▶ **Supplied records**:
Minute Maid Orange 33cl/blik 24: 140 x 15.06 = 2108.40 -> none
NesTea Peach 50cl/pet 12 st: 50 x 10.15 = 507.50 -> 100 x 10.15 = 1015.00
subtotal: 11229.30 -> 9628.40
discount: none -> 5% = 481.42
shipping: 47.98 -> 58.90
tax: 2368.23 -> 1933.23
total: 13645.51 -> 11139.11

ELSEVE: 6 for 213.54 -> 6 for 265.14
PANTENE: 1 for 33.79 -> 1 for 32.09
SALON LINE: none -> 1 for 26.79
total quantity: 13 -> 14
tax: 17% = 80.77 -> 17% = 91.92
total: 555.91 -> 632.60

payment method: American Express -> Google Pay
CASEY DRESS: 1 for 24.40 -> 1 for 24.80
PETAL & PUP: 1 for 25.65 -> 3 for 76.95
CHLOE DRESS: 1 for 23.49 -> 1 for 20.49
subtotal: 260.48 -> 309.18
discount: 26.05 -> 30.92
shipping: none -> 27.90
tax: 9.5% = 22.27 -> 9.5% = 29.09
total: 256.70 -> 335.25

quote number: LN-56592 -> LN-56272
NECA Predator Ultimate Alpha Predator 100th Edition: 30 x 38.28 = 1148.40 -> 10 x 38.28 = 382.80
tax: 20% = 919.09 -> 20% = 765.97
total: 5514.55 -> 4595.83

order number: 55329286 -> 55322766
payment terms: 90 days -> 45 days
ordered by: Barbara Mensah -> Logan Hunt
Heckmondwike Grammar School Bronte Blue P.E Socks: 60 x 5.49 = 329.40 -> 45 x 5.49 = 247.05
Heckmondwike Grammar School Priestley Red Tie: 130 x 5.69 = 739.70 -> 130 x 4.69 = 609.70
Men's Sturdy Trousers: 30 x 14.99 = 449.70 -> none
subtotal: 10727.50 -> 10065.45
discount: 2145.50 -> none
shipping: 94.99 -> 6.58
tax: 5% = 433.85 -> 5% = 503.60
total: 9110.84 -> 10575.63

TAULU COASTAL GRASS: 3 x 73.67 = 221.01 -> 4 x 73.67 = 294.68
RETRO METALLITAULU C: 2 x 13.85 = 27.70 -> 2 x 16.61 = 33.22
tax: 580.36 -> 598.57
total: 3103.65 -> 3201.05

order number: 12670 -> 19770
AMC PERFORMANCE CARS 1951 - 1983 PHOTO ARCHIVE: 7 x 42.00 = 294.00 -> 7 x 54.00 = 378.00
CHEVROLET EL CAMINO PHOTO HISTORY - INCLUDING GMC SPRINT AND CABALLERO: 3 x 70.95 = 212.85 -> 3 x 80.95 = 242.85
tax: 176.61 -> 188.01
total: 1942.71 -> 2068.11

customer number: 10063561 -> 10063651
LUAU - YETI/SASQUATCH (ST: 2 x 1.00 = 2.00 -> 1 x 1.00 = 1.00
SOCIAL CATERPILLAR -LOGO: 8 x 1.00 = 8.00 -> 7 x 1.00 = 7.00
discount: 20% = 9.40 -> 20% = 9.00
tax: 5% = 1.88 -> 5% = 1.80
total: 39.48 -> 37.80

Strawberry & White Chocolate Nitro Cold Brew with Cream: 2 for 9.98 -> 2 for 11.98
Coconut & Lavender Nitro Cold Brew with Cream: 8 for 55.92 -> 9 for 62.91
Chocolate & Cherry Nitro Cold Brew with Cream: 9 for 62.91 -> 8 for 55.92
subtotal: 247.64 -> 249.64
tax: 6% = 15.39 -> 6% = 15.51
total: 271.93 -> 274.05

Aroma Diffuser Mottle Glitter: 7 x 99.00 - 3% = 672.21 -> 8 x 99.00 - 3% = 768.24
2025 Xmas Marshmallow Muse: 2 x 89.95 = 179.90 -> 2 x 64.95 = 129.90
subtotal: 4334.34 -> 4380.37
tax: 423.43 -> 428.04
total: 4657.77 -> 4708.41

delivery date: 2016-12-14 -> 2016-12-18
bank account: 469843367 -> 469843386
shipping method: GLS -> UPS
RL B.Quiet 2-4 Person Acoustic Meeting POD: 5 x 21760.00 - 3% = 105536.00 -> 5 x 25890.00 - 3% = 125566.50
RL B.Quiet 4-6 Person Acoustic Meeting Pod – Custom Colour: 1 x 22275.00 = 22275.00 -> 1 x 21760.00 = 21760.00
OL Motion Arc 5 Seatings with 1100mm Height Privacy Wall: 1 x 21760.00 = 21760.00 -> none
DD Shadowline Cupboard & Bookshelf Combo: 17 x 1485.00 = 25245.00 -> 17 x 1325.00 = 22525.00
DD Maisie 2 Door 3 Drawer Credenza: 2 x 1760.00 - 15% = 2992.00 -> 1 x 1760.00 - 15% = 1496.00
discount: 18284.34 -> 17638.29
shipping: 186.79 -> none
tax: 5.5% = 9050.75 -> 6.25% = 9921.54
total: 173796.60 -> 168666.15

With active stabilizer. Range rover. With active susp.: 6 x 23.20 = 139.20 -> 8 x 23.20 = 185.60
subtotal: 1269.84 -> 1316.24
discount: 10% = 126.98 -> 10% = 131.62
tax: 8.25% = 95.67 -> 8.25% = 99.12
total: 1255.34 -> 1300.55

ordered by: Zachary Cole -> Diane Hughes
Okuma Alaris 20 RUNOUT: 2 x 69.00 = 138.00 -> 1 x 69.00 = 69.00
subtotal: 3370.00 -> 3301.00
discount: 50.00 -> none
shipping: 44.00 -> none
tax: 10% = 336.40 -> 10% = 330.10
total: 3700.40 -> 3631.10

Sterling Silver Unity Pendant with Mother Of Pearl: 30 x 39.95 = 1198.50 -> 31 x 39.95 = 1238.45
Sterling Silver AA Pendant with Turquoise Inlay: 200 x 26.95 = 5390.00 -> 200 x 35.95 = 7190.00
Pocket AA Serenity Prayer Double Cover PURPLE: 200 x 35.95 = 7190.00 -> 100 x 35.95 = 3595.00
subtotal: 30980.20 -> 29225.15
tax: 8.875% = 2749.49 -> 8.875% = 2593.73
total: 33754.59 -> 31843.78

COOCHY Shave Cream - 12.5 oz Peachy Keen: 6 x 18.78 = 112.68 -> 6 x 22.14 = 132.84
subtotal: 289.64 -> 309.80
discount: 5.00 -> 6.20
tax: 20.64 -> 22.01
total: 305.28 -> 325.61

▶ **Task statement**: Nothing in the listing above may be altered; transcribe all of it.

▶ **Result below**:
Minute Maid Orange 33cl/blik 24: 140 x 15.06 = 2108.40 -> none
NesTea Peach 50cl/pet 12 st: 50 x 10.15 = 507.50 -> 100 x 10.15 = 1015.00
subtotal: 11229.30 -> 9628.40
discount: none -> 5% = 481.42
shipping: 47.98 -> 58.90
tax: 2368.23 -> 1933.23
total: 13645.51 -> 11139.11

ELSEVE: 6 for 213.54 -> 6 for 265.14
PANTENE: 1 for 33.79 -> 1 for 32.09
SALON LINE: none -> 1 for 26.79
total quantity: 13 -> 14
tax: 17% = 80.77 -> 17% = 91.92
total: 555.91 -> 632.60

payment method: American Express -> Google Pay
CASEY DRESS: 1 for 24.40 -> 1 for 24.80
PETAL & PUP: 1 for 25.65 -> 3 for 76.95
CHLOE DRESS: 1 for 23.49 -> 1 for 20.49
subtotal: 260.48 -> 309.18
discount: 26.05 -> 30.92
shipping: none -> 27.90
tax: 9.5% = 22.27 -> 9.5% = 29.09
total: 256.70 -> 335.25

quote number: LN-56592 -> LN-56272
NECA Predator Ultimate Alpha Predator 100th Edition: 30 x 38.28 = 1148.40 -> 10 x 38.28 = 382.80
tax: 20% = 919.09 -> 20% = 765.97
total: 5514.55 -> 4595.83

order number: 55329286 -> 55322766
payment terms: 90 days -> 45 days
ordered by: Barbara Mensah -> Logan Hunt
Heckmondwike Grammar School Bronte Blue P.E Socks: 60 x 5.49 = 329.40 -> 45 x 5.49 = 247.05
Heckmondwike Grammar School Priestley Red Tie: 130 x 5.69 = 739.70 -> 130 x 4.69 = 609.70
Men's Sturdy Trousers: 30 x 14.99 = 449.70 -> none
subtotal: 10727.50 -> 10065.45
discount: 2145.50 -> none
shipping: 94.99 -> 6.58
tax: 5% = 433.85 -> 5% = 503.60
total: 9110.84 -> 10575.63

TAULU COASTAL GRASS: 3 x 73.67 = 221.01 -> 4 x 73.67 = 294.68
RETRO METALLITAULU C: 2 x 13.85 = 27.70 -> 2 x 16.61 = 33.22
tax: 580.36 -> 598.57
total: 3103.65 -> 3201.05

order number: 12670 -> 19770
AMC PERFORMANCE CARS 1951 - 1983 PHOTO ARCHIVE: 7 x 42.00 = 294.00 -> 7 x 54.00 = 378.00
CHEVROLET EL CAMINO PHOTO HISTORY - INCLUDING GMC SPRINT AND CABALLERO: 3 x 70.95 = 212.85 -> 3 x 80.95 = 242.85
tax: 176.61 -> 188.01
total: 1942.71 -> 2068.11

customer number: 10063561 -> 10063651
LUAU - YETI/SASQUATCH (ST: 2 x 1.00 = 2.00 -> 1 x 1.00 = 1.00
SOCIAL CATERPILLAR -LOGO: 8 x 1.00 = 8.00 -> 7 x 1.00 = 7.00
discount: 20% = 9.40 -> 20% = 9.00
tax: 5% = 1.88 -> 5% = 1.80
total: 39.48 -> 37.80

Strawberry & White Chocolate Nitro Cold Brew with Cream: 2 for 9.98 -> 2 for 11.98
Coconut & Lavender Nitro Cold Brew with Cream: 8 for 55.92 -> 9 for 62.91
Chocolate & Cherry Nitro Cold Brew with Cream: 9 for 62.91 -> 8 for 55.92
subtotal: 247.64 -> 249.64
tax: 6% = 15.39 -> 6% = 15.51
total: 271.93 -> 274.05

Aroma Diffuser Mottle Glitter: 7 x 99.00 - 3% = 672.21 -> 8 x 99.00 - 3% = 768.24
2025 Xmas Marshmallow Muse: 2 x 89.95 = 179.90 -> 2 x 64.95 = 129.90
subtotal: 4334.34 -> 4380.37
tax: 423.43 -> 428.04
total: 4657.77 -> 4708.41

delivery date: 2016-12-14 -> 2016-12-18
bank account: 469843367 -> 469843386
shipping method: GLS -> UPS
RL B.Quiet 2-4 Person Acoustic Meeting POD: 5 x 21760.00 - 3% = 105536.00 -> 5 x 25890.00 - 3% = 125566.50
RL B.Quiet 4-6 Person Acoustic Meeting Pod – Custom Colour: 1 x 22275.00 = 22275.00 -> 1 x 21760.00 = 21760.00
OL Motion Arc 5 Seatings with 1100mm Height Privacy Wall: 1 x 21760.00 = 21760.00 -> none
DD Shadowline Cupboard & Bookshelf Combo: 17 x 1485.00 = 25245.00 -> 17 x 1325.00 = 22525.00
DD Maisie 2 Door 3 Drawer Credenza: 2 x 1760.00 - 15% = 2992.00 -> 1 x 1760.00 - 15% = 1496.00
discount: 18284.34 -> 17638.29
shipping: 186.79 -> none
tax: 5.5% = 9050.75 -> 6.25% = 9921.54
total: 173796.60 -> 168666.15

With active stabilizer. Range rover. With active susp.: 6 x 23.20 = 139.20 -> 8 x 23.20 = 185.60
subtotal: 1269.84 -> 1316.24
discount: 10% = 126.98 -> 10% = 131.62
tax: 8.25% = 95.67 -> 8.25% = 99.12
total: 1255.34 -> 1300.55

ordered by: Zachary Cole -> Diane Hughes
Okuma Alaris 20 RUNOUT: 2 x 69.00 = 138.00 -> 1 x 69.00 = 69.00
subtotal: 3370.00 -> 3301.00
discount: 50.00 -> none
shipping: 44.00 -> none
tax: 10% = 336.40 -> 10% = 330.10
total: 3700.40 -> 3631.10

Sterling Silver Unity Pendant with Mother Of Pearl: 30 x 39.95 = 1198.50 -> 31 x 39.95 = 1238.45
Sterling Silver AA Pendant with Turquoise Inlay: 200 x 26.95 = 5390.00 -> 200 x 35.95 = 7190.00
Pocket AA Serenity Prayer Double Cover PURPLE: 200 x 35.95 = 7190.00 -> 100 x 35.95 = 3595.00
subtotal: 30980.20 -> 29225.15
tax: 8.875% = 2749.49 -> 8.875% = 2593.73
total: 33754.59 -> 31843.78

COOCHY Shave Cream - 12.5 oz Peachy Keen: 6 x 18.78 = 112.68 -> 6 x 22.14 = 132.84
subtotal: 289.64 -> 309.80
discount: 5.00 -> 6.20
tax: 20.64 -> 22.01
total: 305.28 -> 325.61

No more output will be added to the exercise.